======== Entries shown

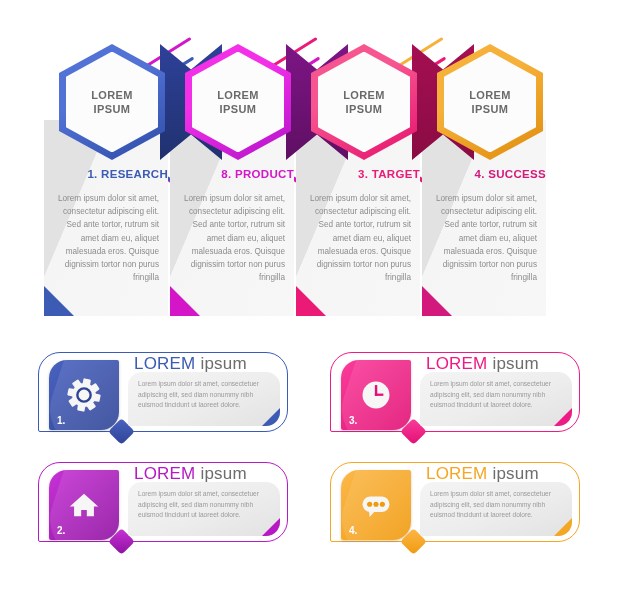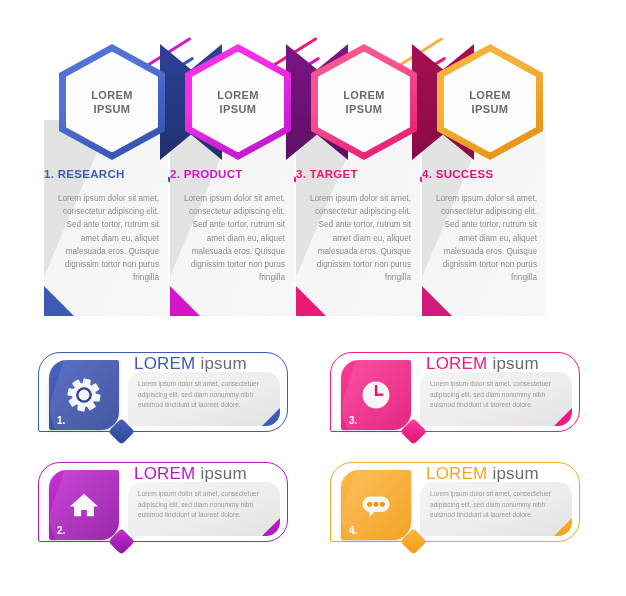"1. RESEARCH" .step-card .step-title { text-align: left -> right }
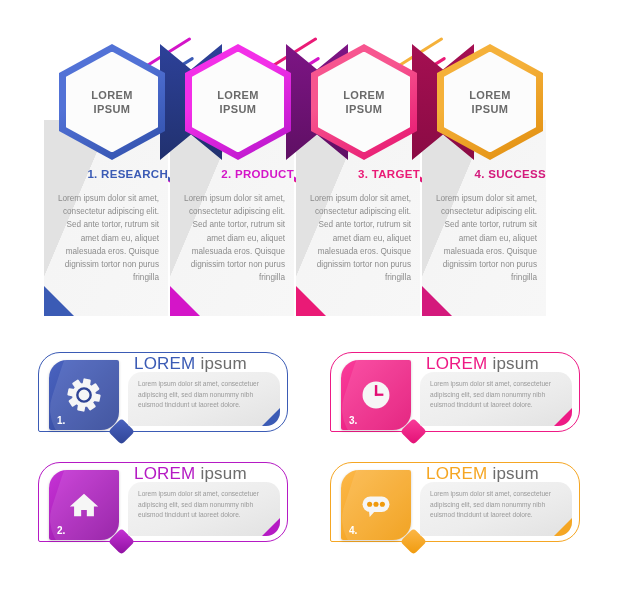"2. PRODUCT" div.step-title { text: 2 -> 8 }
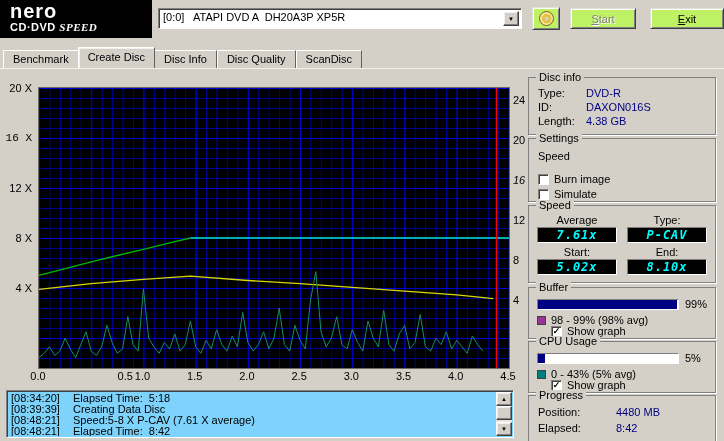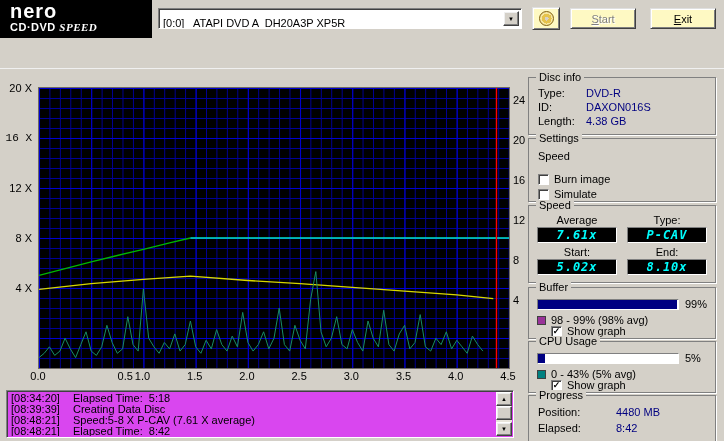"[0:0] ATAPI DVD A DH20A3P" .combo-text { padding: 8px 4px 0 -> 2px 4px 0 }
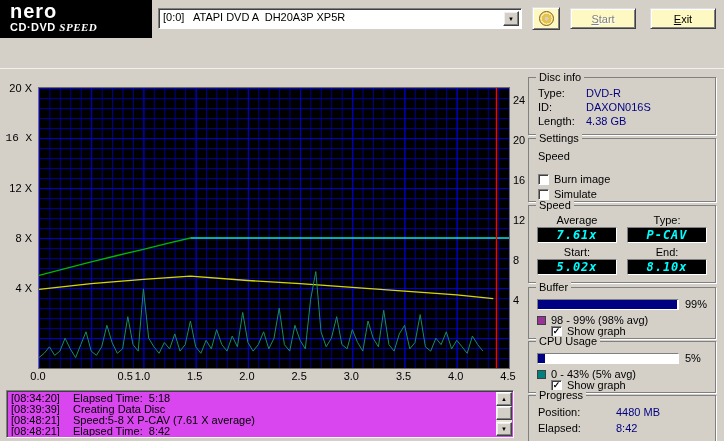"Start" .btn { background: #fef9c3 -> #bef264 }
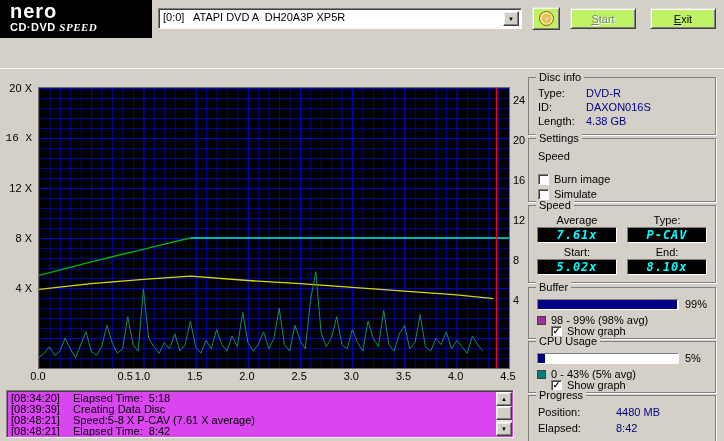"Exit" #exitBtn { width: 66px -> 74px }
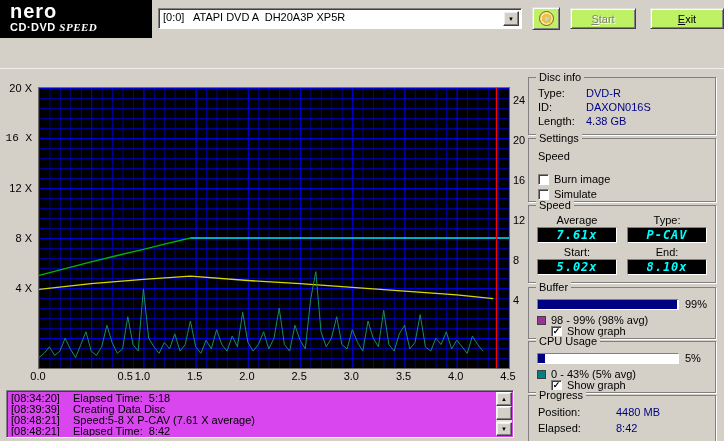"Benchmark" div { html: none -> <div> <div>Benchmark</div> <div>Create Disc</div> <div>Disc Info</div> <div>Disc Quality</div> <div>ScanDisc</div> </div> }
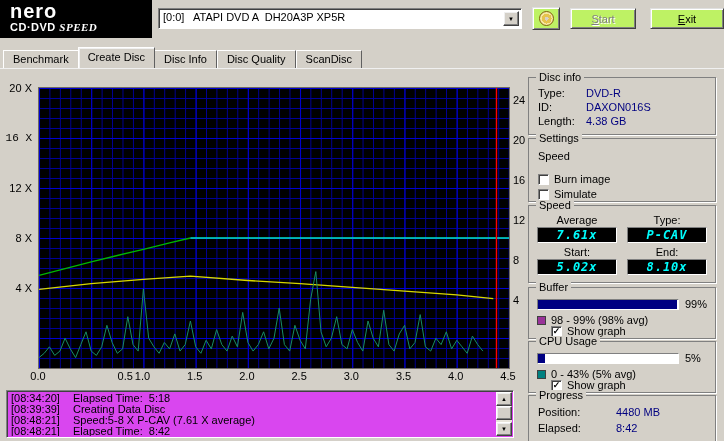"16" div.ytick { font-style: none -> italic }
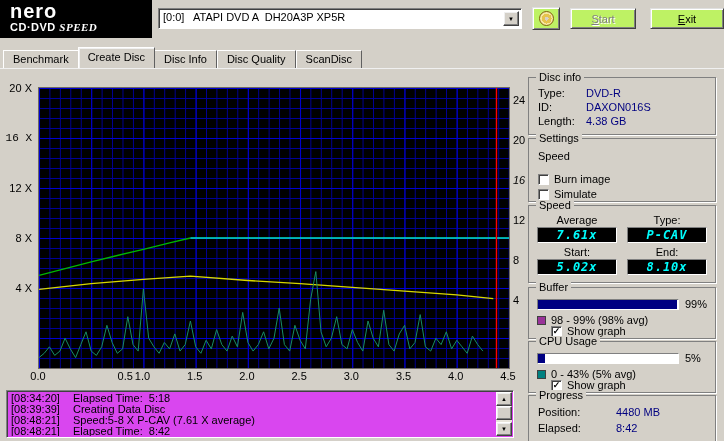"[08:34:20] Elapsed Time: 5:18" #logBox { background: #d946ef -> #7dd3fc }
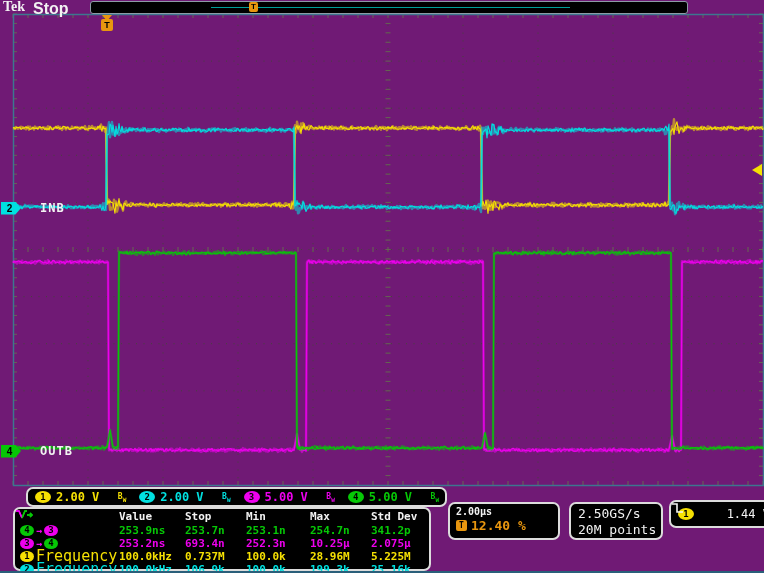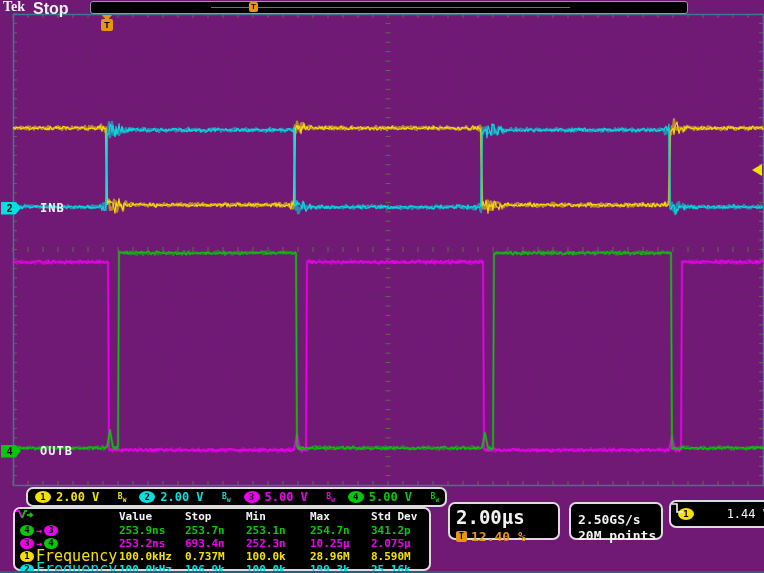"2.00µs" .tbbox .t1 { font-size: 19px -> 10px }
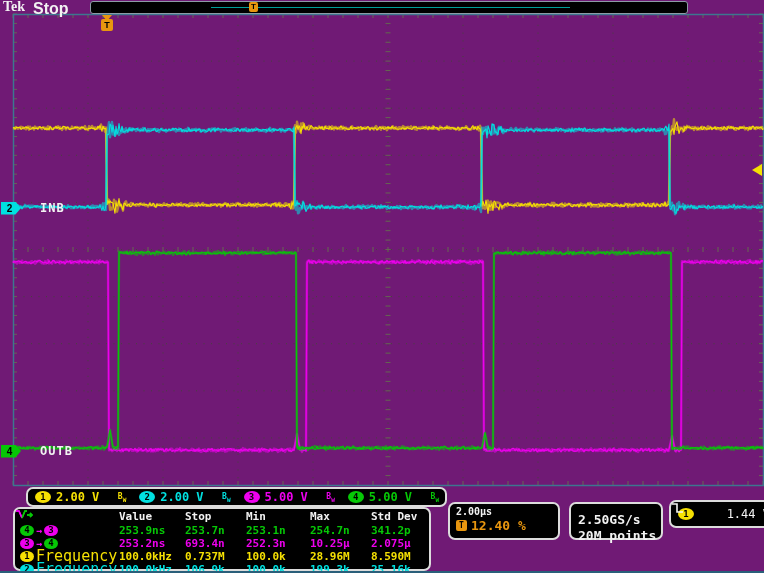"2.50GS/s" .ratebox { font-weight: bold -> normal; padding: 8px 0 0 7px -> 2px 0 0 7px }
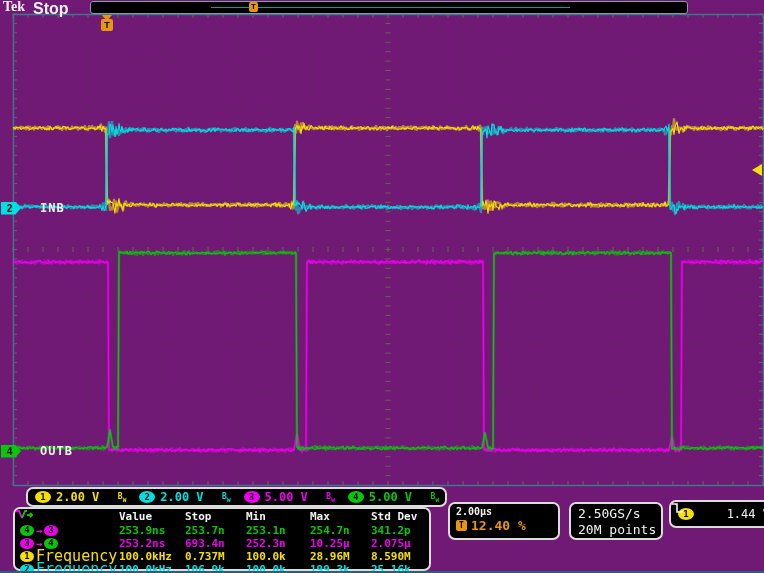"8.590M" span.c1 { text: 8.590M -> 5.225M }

================

Work instructions =
Repeat the data above exactly, but not the pictures.

Response =
"1. RESEARCH" .step-card .step-title { text-align: left -> right }
"2. PRODUCT" div.step-title { text: 2 -> 8 }
"[0:0] ATAPI DVD A DH20A3P" .combo-text { padding: 8px 4px 0 -> 2px 4px 0 }
"Start" .btn { background: #fef9c3 -> #bef264 }
"Exit" #exitBtn { width: 66px -> 74px }
"Benchmark" div { html: none -> <div> <div>Benchmark</div> <div>Create Disc</div> <div>Disc Info</div> <div>Disc Quality</div> <div>ScanDisc</div> </div> }
"16" div.ytick { font-style: none -> italic }
"[08:34:20] Elapsed Time: 5:18" #logBox { background: #d946ef -> #7dd3fc }
"2.00µs" .tbbox .t1 { font-size: 19px -> 10px }
"2.50GS/s" .ratebox { font-weight: bold -> normal; padding: 8px 0 0 7px -> 2px 0 0 7px }
"8.590M" span.c1 { text: 8.590M -> 5.225M }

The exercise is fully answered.